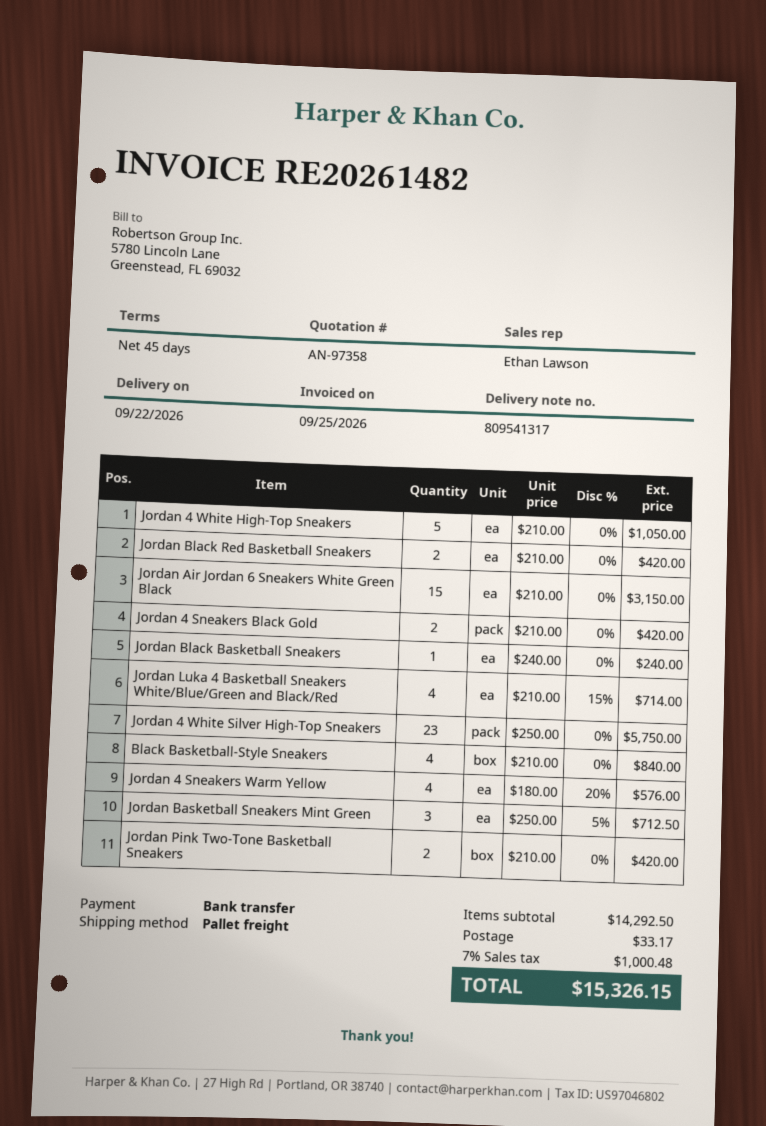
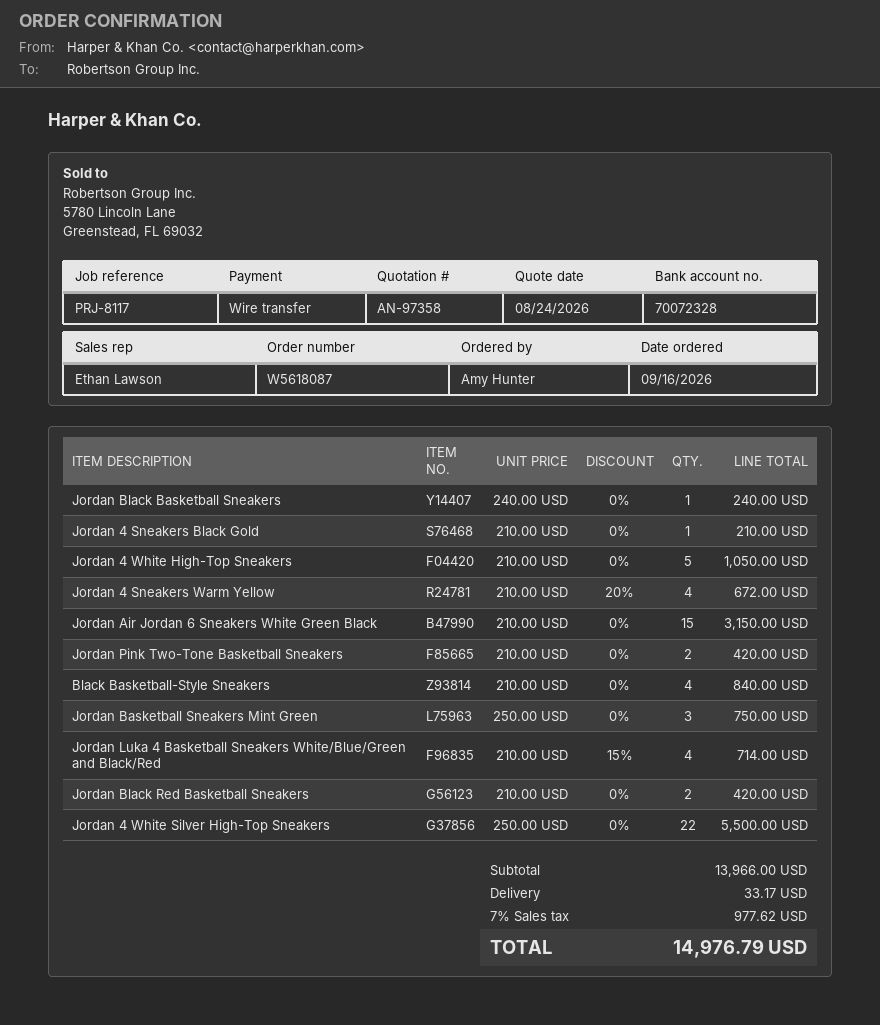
Jordan 4 Sneakers Black Gold: 2 x 210.00 = 420.00 -> 1 x 210.00 = 210.00
Jordan 4 White Silver High-Top Sneakers: 23 x 250.00 = 5750.00 -> 22 x 250.00 = 5500.00
Jordan 4 Sneakers Warm Yellow: 4 x 180.00 - 20% = 576.00 -> 4 x 210.00 - 20% = 672.00
Jordan Basketball Sneakers Mint Green: 3 x 250.00 - 5% = 712.50 -> 3 x 250.00 = 750.00
subtotal: 14292.50 -> 13966.00
tax: 7% = 1000.48 -> 7% = 977.62
total: 15326.15 -> 14976.79

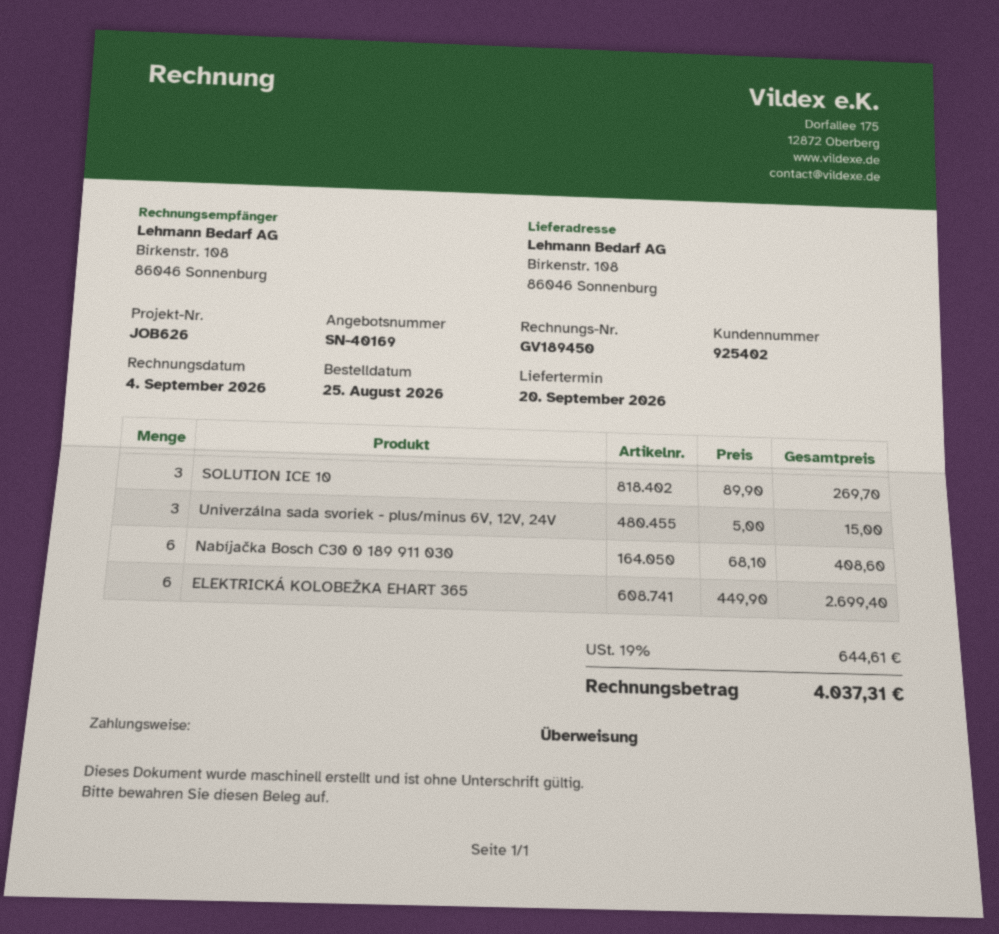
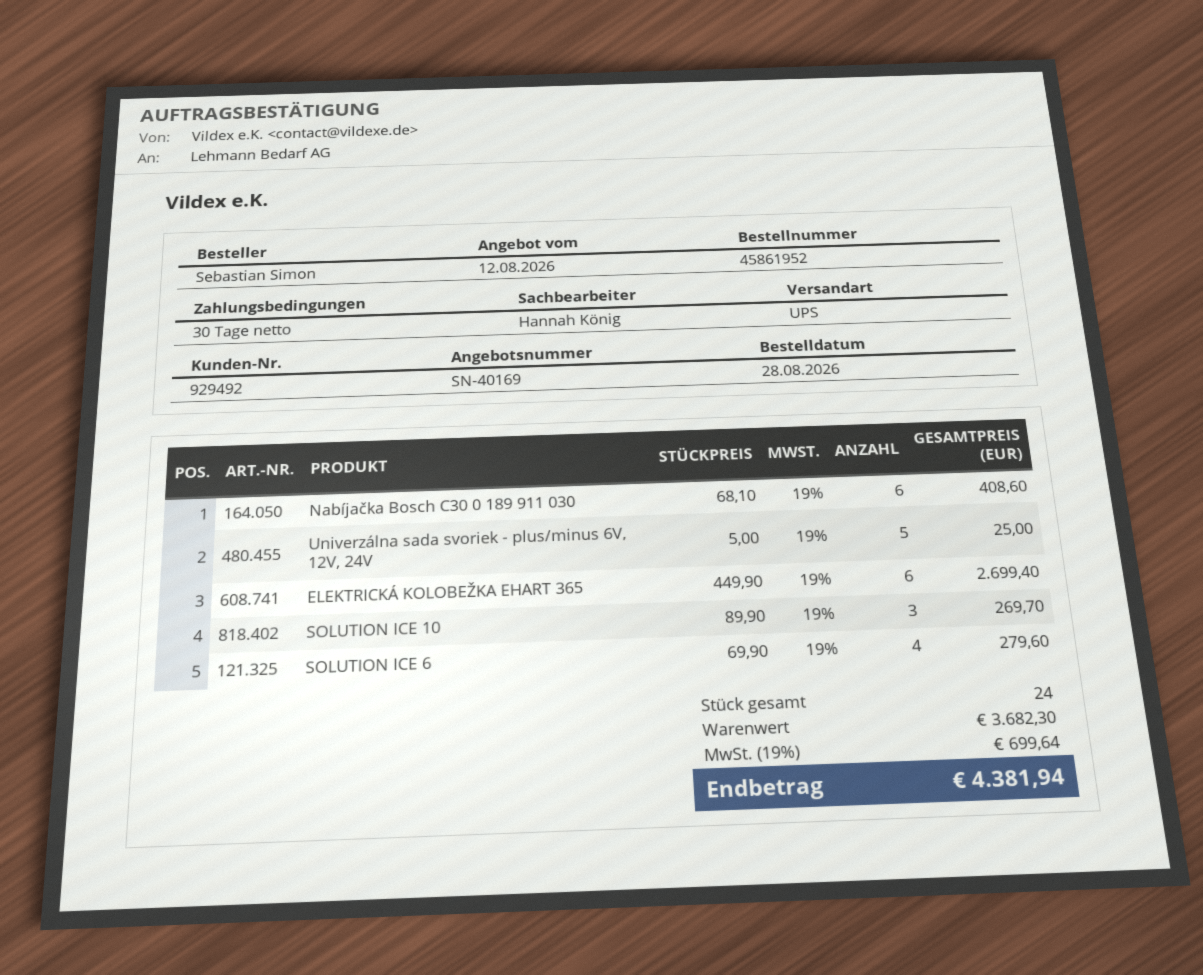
order date: 2026-08-25 -> 2026-08-28
customer number: 925402 -> 929492
Univerzálna sada svoriek - plus/minus 6V, 12V, 24V: 3 x 5.00 = 15.00 -> 5 x 5.00 = 25.00
SOLUTION ICE 6: none -> 4 x 69.90 = 279.60
tax: 19% = 644.61 -> 19% = 699.64
total: 4037.31 -> 4381.94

============

** What to do **
Take the lines from the one containing "subtotal: 14292.50 -> 13966.00" through the last line of the listing and repeat them exactly. Omit the pictures.

** Response to the exercise **
subtotal: 14292.50 -> 13966.00
tax: 7% = 1000.48 -> 7% = 977.62
total: 15326.15 -> 14976.79

order date: 2026-08-25 -> 2026-08-28
customer number: 925402 -> 929492
Univerzálna sada svoriek - plus/minus 6V, 12V, 24V: 3 x 5.00 = 15.00 -> 5 x 5.00 = 25.00
SOLUTION ICE 6: none -> 4 x 69.90 = 279.60
tax: 19% = 644.61 -> 19% = 699.64
total: 4037.31 -> 4381.94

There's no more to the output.